▶ [Exercise]: Scan the lines below for "Yuniesky" and copy the matches.

Stored data entries:
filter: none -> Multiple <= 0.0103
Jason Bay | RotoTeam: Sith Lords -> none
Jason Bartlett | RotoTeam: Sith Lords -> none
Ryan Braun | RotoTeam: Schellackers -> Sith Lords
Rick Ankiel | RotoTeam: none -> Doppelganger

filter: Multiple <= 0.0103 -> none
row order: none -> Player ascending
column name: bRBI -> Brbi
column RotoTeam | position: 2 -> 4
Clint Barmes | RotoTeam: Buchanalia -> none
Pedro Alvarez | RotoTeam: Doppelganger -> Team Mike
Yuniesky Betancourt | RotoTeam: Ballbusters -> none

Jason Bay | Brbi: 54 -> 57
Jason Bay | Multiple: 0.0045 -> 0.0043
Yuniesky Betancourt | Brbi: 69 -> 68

▶ [Solution to this problem]:
Yuniesky Betancourt | RotoTeam: Ballbusters -> none
Yuniesky Betancourt | Brbi: 69 -> 68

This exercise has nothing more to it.